Steaming milk

Achieving the perfect milk isn't always easy. You're looking for that silky, creamy texture with just the right amount of air. This post will guide you through the techniques and temperature you need to create perfect milk.

First, determine which drink on the menu you are frothing milk for. In a cappuccino, you aim to aerate the milk quite a bit, achieving about 33% more volume than when you started is really good. If you aerate more than that, the quality of the texture will decrease, and it will be difficult to pour. For the rest of the menu, you're frothing latte milk, which means you'll aerate less, resulting in a creamy drink but without the thick layer of foam you have on your cappuccino.

How do I do it?

  1. Fill the jug up to half with milk. Regardless of the jug's size, you pour to the halfway mark, another good indicator is up to where the spout starts. Choose a jug that suits the amount of milk you want to froth.
  2. Place the steam wand no more than 1 cm into the milk.
  3. Tilt (not shake) the jug so that the steam wand is closer to the wall of the milk jug than it is to the centre. You want to create a whirlpool at the highest possible speed. That's why your placement is super important for giving the milk the momentum it needs in a circle.

  4. Time to start. Turn on the steam wand and focus on the whirlpool. In the first 5 seconds, decide what kind of milk you're making. For a cappuccino, you stay near the surface longer, thus aerating more. For latte milk, you only introduce a bit of air.

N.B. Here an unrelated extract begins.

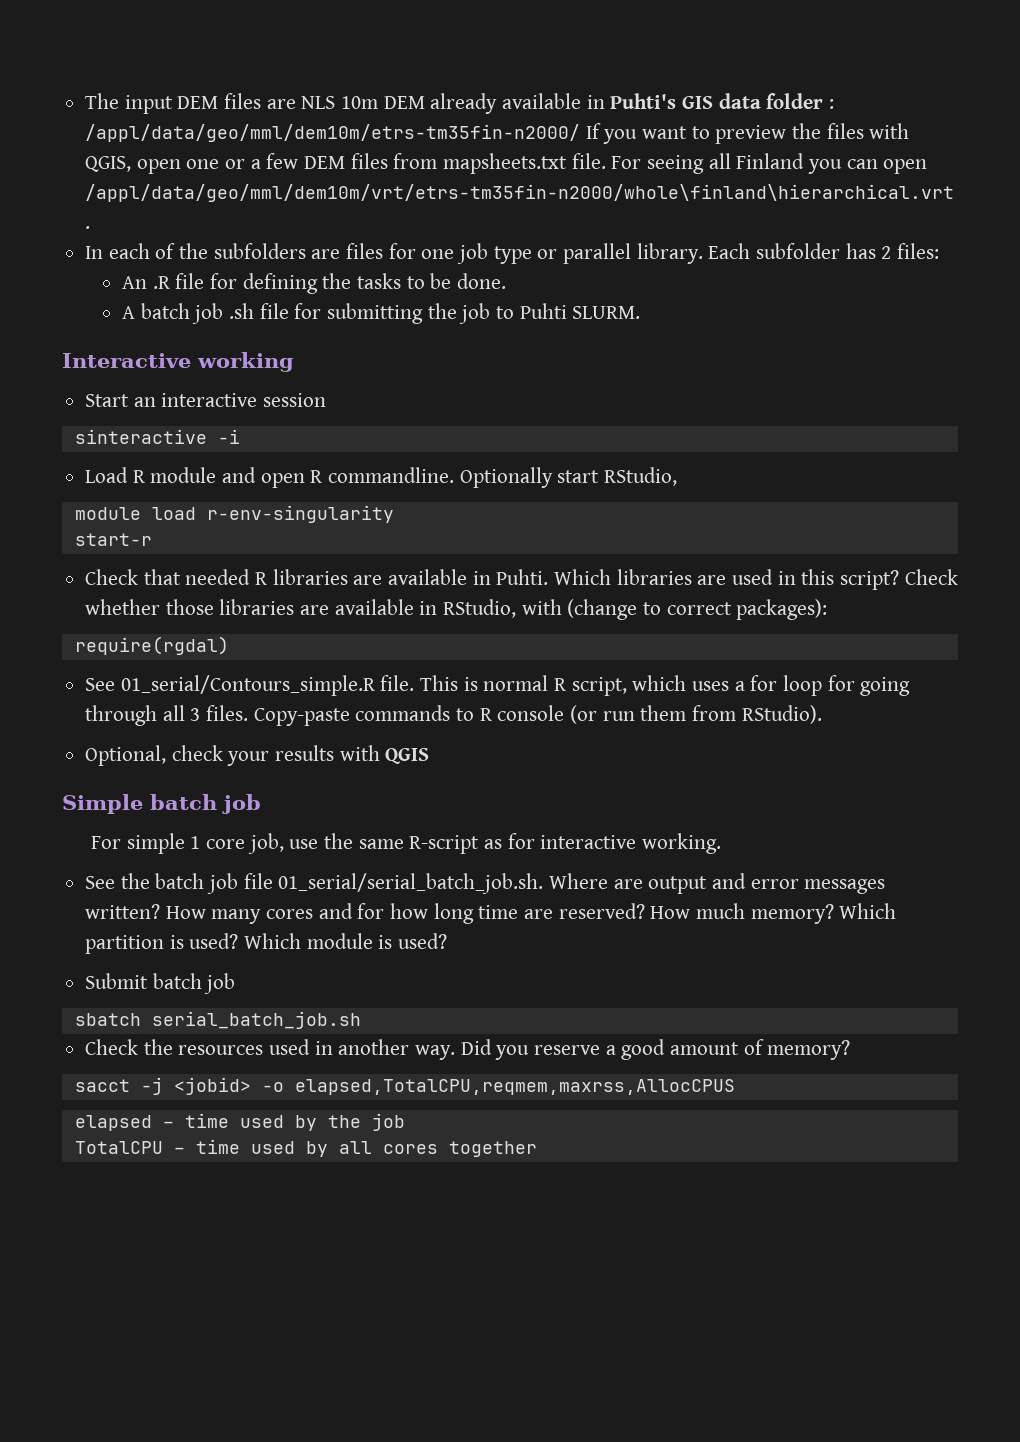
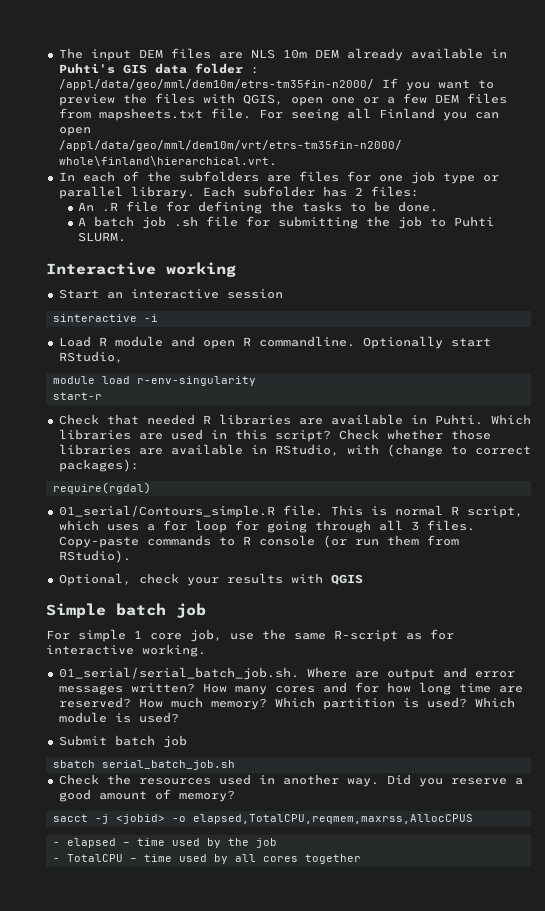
[85,678,116,691] See -> (151, 488) none
[85,873,273,894] See the batch job file -> (206, 650) none
(735, 1087) none -> [52,842,60,846] -
(405, 1122) none -> [52,858,60,862] -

  5. As soon as you're satisfied with the amount of air, which you determine by seeing how much more volume you've got in the jug—maximum 33%—then you should submerge the spout about 1cm into the milk. Not more, otherwise you won't get all the bubbles from the surface involved, and you'll just spin milk at the bottom of the jug. This is to prevent new bubbles from forming and giving you an uneven milk consistency. You don't want to create a single new bubble. Focus on the whirlpool at as high but controlled a speed as possible. The whirlpool's speed pushes all the bubbles against the wall of the milk jug and aerates the milk. That's how you get that creamy, thick milk.
  6. Turn off the steam wand when the milk's temperature is between 60-65°C. Use a thermometer to check the temperature. We usually say it should be right in between being able to hold the milk jug and it being too hot to hold. Just at the point where it gets uncomfortably warm before you burn yourself.